House Speaker Nancy Pelosi (D-Calif.) and the legislation's principal authors, Energy and Commerce Chairman Henry Waxman (D-Calif.) and Rep. Ed Markey (D-Mass.), worked furiously to resolve differences and line up votes on the climate measure during a series of meetings this afternoon with a top House farm state lawmaker and a handful of Republicans.

"I feel pretty good about it," Pelosi told reporters as she left a meeting with Waxman, Markey and Agriculture Chairman Collin Peterson (D-Minn.).

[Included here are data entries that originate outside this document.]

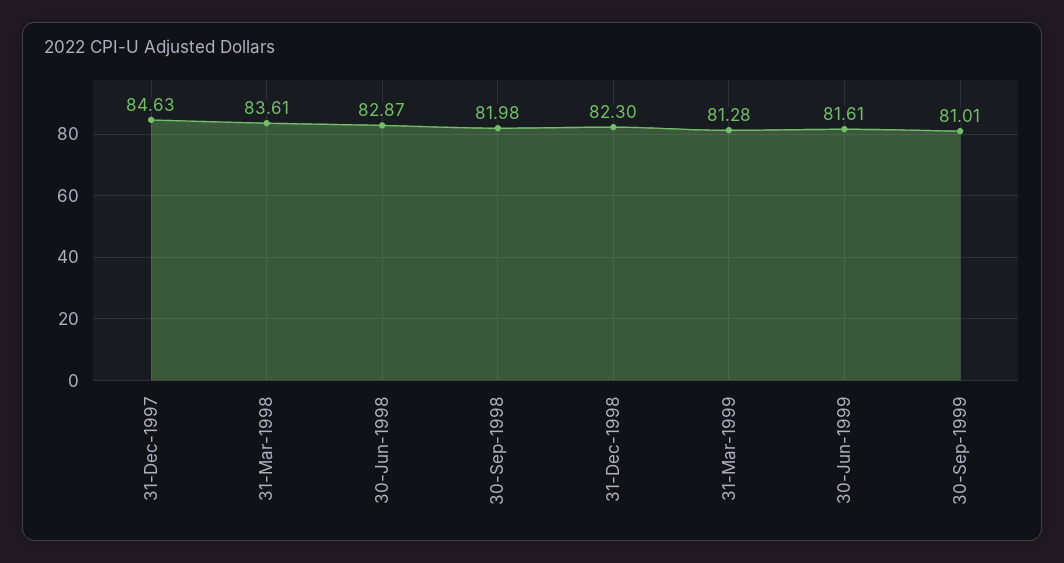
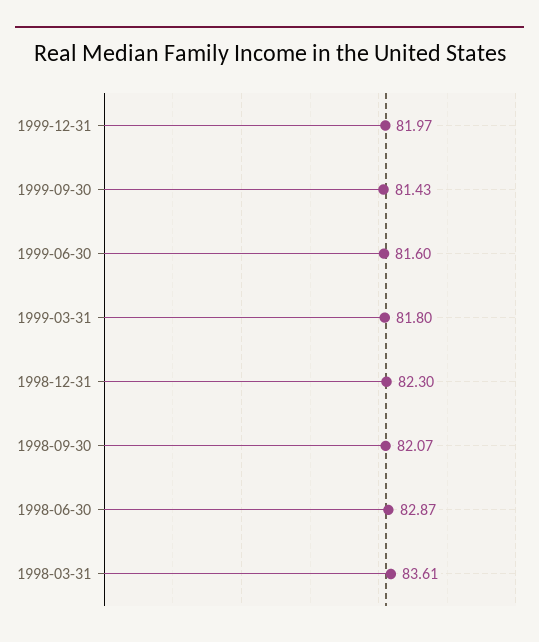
31-Dec-1997: 84.63 -> none
30-Sep-1998: 81.98 -> 82.07
31-Mar-1999: 81.28 -> 81.8
30-Jun-1999: 81.61 -> 81.6
30-Sep-1999: 81.01 -> 81.43
1999-12-31: none -> 81.97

"We have worked out a lot of the issues, resolved them completely," Waxman added. "I think we had an idea for conceptual understanding that we're now looking at in more detail. And I think we're almost there."

Even Peterson, who yesterday tossed cold water on Waxman's optimistic assessment of the negotiations, sounded upbeat about the chances of a final deal being reached soon. "We got a couple things resolved," Peterson told E&E. "They came up with a new idea that has good possibilities. We're going to take a look now and see if it works."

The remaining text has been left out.